I'm kind of stuck in the last step. Please could anybody help? Thanks!

Edit:

`:.cos(3/2theta)=0` or `cos(1/2theta)=0`

Start with `cos(3/2theta)=0`

`3/2theta=90^@`

`theta=60^@, 300^@`
The second result is from `360^@-theta_1`, where #theta_1 is our first answer.

Take `cos(1/2theta)=0`

`1/2theta=90^@`

`theta=180^@, 180^@` (this is a repeated root).

`:. theta=60^@, 180^@, 300^@`

Answer 2

`theta=60^@, 180^@, 300^@`

Explanation:

There are two main trig identities we will use:

`tantheta=sintheta/costheta`

`sin^2theta+cos^2theta=1`

---

Start:

`sintheta tantheta - costheta=1`

Using `tantheta=sintheta/costheta`

`sintheta sintheta/costheta - costheta=1`

`sin^2theta/costheta-costheta=1`

`sin^2theta/costheta-cos^2theta/costheta=1`

`(sin^2theta-cos^2theta)/costheta=1`

`sin^2theta-cos^2theta=costheta`

`sin^2theta-costheta-cos^2theta=0`

---

Notice how we nearly have a quadratic in `costheta`. All we need to do is to get rid of that `sin^2theta` then solve like a normal quadratic.

From `sin^2theta+cos^2theta=1 =>sin^2theta=1-cos^2theta`

---

`sin^2theta-costheta-cos^2theta=0`

Using `sin^2theta=1-cos^2theta`

`(1-cos^2theta)-costheta-cos^2theta=0`

`1-costheta-2cos^2theta=0`

`2cos^2theta+costheta-1=0`

---

This is a quadratic in `costheta`. From here, we can factorise directly, or make a substitution to make it easier. I will use a substitution to see the quadratic more easily#

Let `u=costheta`

`2u^2+u-1=0`

`(2u-1)(u+1)=0`

`u=1/2` or `u=-1`

Remember `u=costheta`?

`costheta=1/2` or `costheta=-1`

Take `costheta=1/2`

We get our first answer from doing `cos^-1` on our calculator (or in this case, knowledge of special angles). For the second answer, we do `360^@-theta_1` where `theta_1` is the first answer we got. The reason for this can be seen in symmetries in the cosine graph.

`costheta=1/2`

`theta=60^@, 300^@`

`costheta=-1`

`theta=180^@, 180^@`
This is a repeated root - look how 180 is on the line of symmetry.

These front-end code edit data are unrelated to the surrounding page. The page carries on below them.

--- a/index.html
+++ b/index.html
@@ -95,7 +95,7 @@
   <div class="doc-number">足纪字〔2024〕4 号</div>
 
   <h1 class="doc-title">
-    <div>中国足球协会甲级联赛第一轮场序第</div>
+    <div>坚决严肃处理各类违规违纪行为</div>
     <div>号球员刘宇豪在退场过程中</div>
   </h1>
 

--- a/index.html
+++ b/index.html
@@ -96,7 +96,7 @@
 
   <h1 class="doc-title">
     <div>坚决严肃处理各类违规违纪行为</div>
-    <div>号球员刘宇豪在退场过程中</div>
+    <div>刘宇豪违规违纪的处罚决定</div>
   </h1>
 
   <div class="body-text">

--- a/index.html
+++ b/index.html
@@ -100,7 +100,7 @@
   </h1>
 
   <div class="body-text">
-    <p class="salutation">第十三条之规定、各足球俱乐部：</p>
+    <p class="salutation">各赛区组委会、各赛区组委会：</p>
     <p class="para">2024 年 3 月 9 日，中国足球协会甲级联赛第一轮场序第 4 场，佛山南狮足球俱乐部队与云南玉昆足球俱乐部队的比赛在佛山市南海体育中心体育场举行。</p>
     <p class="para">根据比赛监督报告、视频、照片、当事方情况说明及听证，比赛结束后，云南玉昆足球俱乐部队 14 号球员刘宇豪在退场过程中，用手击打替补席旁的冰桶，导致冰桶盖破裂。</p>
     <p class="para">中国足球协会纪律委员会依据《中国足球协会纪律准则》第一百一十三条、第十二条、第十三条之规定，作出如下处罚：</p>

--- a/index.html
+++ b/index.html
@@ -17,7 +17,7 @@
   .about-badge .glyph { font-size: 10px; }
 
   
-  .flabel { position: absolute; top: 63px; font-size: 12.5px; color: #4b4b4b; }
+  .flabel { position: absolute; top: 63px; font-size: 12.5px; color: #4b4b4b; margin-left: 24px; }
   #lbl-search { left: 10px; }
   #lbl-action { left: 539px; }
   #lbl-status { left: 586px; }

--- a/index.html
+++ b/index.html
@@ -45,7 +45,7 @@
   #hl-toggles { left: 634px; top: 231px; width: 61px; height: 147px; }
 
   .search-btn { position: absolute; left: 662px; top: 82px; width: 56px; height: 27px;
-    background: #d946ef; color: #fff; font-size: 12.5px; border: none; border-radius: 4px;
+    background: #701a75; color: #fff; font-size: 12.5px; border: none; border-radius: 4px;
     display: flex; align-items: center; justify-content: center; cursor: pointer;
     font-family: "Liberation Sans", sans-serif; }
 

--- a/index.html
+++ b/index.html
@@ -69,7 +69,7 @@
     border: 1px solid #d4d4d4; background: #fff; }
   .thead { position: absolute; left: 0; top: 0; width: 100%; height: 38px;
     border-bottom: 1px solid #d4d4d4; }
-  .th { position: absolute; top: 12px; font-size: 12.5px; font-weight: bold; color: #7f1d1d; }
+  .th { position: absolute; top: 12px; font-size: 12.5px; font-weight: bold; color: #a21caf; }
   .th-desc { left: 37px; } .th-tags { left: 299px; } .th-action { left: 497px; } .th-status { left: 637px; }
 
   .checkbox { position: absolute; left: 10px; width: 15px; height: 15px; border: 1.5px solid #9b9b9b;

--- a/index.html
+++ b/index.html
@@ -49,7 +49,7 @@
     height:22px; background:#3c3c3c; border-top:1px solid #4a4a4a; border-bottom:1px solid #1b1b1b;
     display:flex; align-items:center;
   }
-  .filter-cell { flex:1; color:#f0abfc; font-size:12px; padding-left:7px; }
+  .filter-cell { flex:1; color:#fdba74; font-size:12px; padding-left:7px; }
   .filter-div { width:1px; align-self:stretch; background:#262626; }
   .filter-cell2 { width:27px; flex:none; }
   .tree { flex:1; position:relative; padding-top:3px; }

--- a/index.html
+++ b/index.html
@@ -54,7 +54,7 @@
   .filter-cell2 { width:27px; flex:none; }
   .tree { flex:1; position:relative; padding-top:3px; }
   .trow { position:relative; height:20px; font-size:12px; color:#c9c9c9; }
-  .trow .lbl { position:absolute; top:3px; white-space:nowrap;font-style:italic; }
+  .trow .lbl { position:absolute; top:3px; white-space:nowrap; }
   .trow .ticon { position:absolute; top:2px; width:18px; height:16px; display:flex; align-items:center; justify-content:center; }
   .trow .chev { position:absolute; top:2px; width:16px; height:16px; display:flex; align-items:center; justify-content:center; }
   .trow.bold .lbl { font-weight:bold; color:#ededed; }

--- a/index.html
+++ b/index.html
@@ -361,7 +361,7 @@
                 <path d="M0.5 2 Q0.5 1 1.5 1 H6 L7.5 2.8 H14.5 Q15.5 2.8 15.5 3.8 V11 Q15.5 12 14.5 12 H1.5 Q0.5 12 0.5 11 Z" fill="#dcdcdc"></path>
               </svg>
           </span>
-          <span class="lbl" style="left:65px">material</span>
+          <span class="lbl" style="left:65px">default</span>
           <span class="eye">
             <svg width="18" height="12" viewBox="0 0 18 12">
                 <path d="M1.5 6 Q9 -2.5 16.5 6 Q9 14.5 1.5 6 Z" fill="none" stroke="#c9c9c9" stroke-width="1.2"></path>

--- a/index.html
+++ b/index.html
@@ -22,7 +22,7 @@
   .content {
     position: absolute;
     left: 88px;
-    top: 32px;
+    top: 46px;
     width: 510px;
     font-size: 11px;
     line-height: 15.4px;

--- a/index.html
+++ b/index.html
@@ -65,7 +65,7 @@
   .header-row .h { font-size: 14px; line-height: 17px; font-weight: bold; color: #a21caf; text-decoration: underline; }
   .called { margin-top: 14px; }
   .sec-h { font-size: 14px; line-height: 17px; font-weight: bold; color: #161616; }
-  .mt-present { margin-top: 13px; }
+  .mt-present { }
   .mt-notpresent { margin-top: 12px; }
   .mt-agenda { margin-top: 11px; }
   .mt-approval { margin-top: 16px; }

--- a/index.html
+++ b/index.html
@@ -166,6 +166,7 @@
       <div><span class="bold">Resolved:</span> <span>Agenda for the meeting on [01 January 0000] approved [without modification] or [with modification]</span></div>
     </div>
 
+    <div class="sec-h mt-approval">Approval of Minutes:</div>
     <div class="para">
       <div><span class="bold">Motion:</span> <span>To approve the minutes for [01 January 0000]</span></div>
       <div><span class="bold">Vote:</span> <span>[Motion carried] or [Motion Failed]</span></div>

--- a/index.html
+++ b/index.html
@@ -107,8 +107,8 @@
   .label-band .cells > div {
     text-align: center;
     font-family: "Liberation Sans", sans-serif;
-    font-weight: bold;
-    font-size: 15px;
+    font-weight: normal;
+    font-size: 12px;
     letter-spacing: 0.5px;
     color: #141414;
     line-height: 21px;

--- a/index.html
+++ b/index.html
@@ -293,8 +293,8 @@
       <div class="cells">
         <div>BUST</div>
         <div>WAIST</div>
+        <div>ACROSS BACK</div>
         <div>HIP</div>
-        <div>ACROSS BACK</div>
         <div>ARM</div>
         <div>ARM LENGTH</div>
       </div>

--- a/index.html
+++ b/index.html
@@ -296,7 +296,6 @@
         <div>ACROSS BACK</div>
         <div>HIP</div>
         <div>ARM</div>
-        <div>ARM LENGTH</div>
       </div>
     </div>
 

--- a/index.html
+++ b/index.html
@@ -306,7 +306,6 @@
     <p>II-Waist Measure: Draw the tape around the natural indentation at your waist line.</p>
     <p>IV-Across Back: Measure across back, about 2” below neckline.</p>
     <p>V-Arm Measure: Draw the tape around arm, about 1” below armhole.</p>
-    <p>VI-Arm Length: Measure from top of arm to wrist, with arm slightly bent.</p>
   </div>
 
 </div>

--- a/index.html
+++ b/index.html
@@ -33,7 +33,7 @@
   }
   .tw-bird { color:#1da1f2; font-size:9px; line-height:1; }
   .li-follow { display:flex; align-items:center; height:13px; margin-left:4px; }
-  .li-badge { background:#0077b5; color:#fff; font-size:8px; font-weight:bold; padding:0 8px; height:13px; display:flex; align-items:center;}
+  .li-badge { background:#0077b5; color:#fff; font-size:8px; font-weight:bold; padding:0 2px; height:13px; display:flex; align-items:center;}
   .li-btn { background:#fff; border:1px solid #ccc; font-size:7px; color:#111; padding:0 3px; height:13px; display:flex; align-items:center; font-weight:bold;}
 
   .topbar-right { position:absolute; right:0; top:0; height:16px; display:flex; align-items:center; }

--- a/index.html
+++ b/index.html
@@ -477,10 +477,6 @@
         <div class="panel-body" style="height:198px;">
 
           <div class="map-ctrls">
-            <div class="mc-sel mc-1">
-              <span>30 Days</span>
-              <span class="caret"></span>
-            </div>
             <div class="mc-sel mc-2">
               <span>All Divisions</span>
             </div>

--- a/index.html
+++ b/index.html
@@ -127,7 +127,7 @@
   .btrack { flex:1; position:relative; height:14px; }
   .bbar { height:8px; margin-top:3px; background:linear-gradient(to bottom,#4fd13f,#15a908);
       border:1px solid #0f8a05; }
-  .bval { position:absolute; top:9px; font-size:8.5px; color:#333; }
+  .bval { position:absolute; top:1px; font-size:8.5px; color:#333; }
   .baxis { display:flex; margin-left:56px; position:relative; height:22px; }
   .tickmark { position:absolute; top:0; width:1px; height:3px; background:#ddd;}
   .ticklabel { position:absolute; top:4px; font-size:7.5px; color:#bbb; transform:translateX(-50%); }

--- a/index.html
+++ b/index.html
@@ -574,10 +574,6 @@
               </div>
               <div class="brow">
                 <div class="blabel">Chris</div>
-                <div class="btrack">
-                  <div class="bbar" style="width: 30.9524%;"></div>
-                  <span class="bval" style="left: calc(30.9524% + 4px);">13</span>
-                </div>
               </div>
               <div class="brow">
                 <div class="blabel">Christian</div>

`:. theta=60^@, 180^@, 300^@`

And for reference, the graph of `y=sinx tanx -cosx-1` is:

Answer 3

`theta in {60,180,300}`.

Explanation:

Here is another way to crack the Problem :

`sinthetatantheta-costheta=1`.

`:. sinthetatantheta=1+costheta=2cos^2(theta/2)`.

`:. 2sin(theta/2)cos(theta/2)tantheta=2cos^2(theta/2)...(ast)`.

If, `cos(theta/2)=0`, then, since `0 le theta/2 le 180`,

`theta/2=90 rArr theta=180`.

Now, if `cos(theta/2)!=0`, then dividing `(ast)` by `2cos^2(theta/2)!=0`,

`tan(theta/2)tantheta=1, or,`

`tan(theta/2)*(2tan(theta/2))/(1-tan^2(theta/2)}=1, i.e.,`

`2tan^2(theta/2)=1-tan^2(theta/2)`.

`:. 3tan^2(theta/2)=1 rArr tan(theta/2)=+-1/sqrt3`.

Selecting `theta/2" from "[0,180], theta/2=30, 150`.

`rArr theta=60, 300`.

Altogether, `theta in {60,180,300}`.

Enjoy Maths.!